**EXERCISE OBJECTIVE:** Your reply should reproduce each entry exactly and contain no pictures.

**RECORDED DATA:**
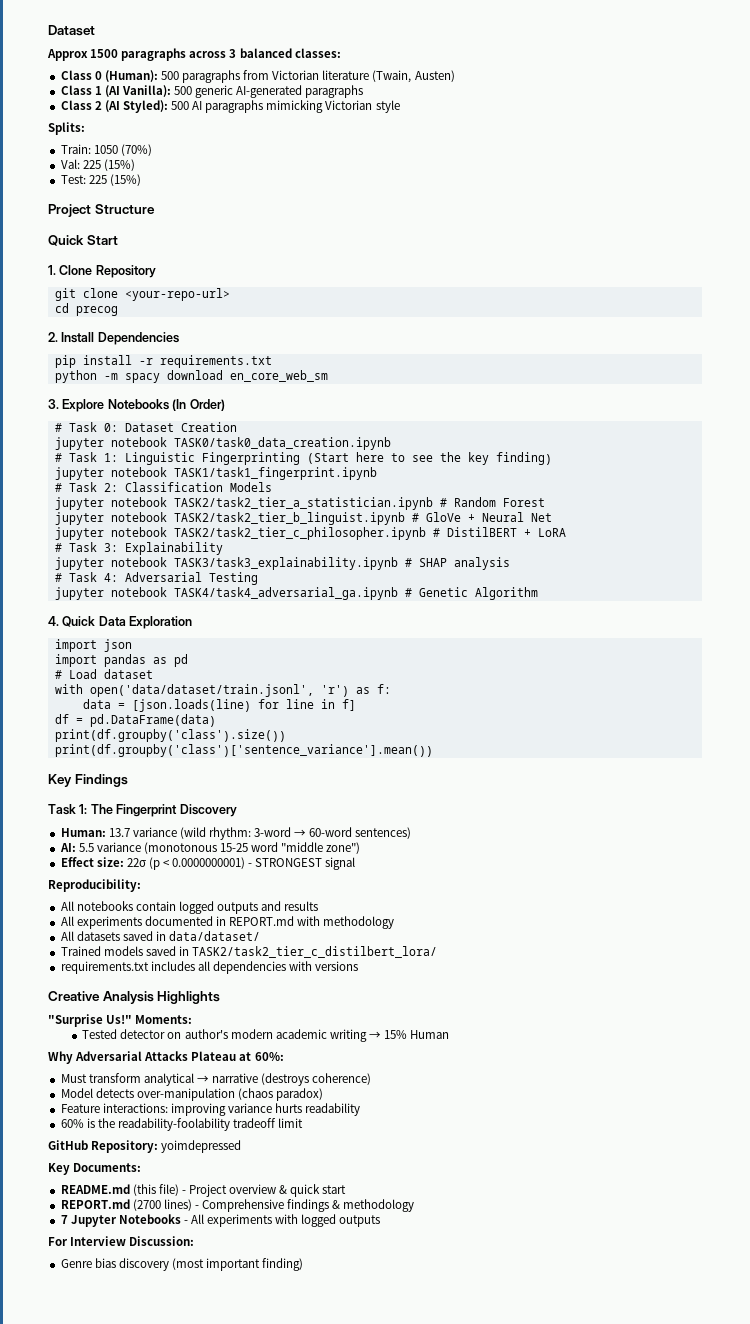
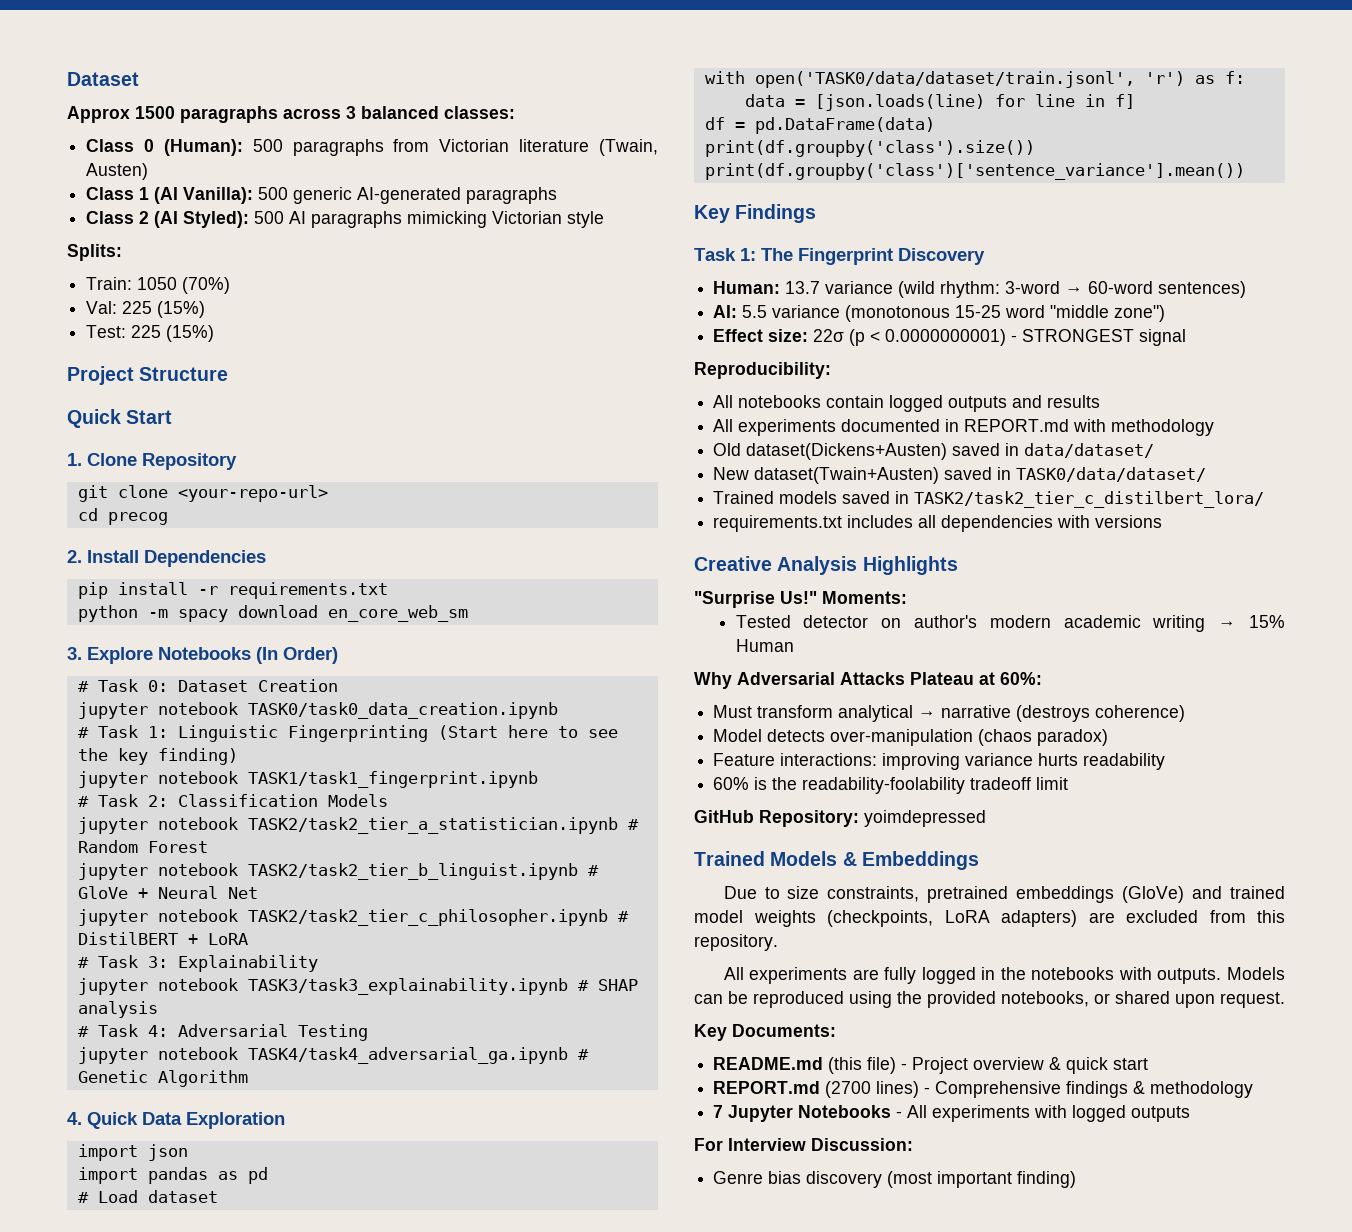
- with open('data/dataset/train.jsonl', 'r') as f:
+ with open('TASK0/data/dataset/train.jsonl', 'r') as f:
- All datasets saved in data/dataset/
+ Old dataset(Dickens+Austen) saved in data/dataset/
+ New dataset(Twain+Austen) saved in TASK0/data/dataset/
+ Trained Models & Embeddings
+ Due to size constraints, pretrained embeddings (GloVe) and trained model weights (checkpoints, LoRA adapters) are excluded from this repository.
+ All experiments are fully logged in the notebooks with outputs. Models can be reproduced using the provided notebooks, or shared upon request.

**YOUR SOLUTION:**
- with open('data/dataset/train.jsonl', 'r') as f:
+ with open('TASK0/data/dataset/train.jsonl', 'r') as f:
- All datasets saved in data/dataset/
+ Old dataset(Dickens+Austen) saved in data/dataset/
+ New dataset(Twain+Austen) saved in TASK0/data/dataset/
+ Trained Models & Embeddings
+ Due to size constraints, pretrained embeddings (GloVe) and trained model weights (checkpoints, LoRA adapters) are excluded from this repository.
+ All experiments are fully logged in the notebooks with outputs. Models can be reproduced using the provided notebooks, or shared upon request.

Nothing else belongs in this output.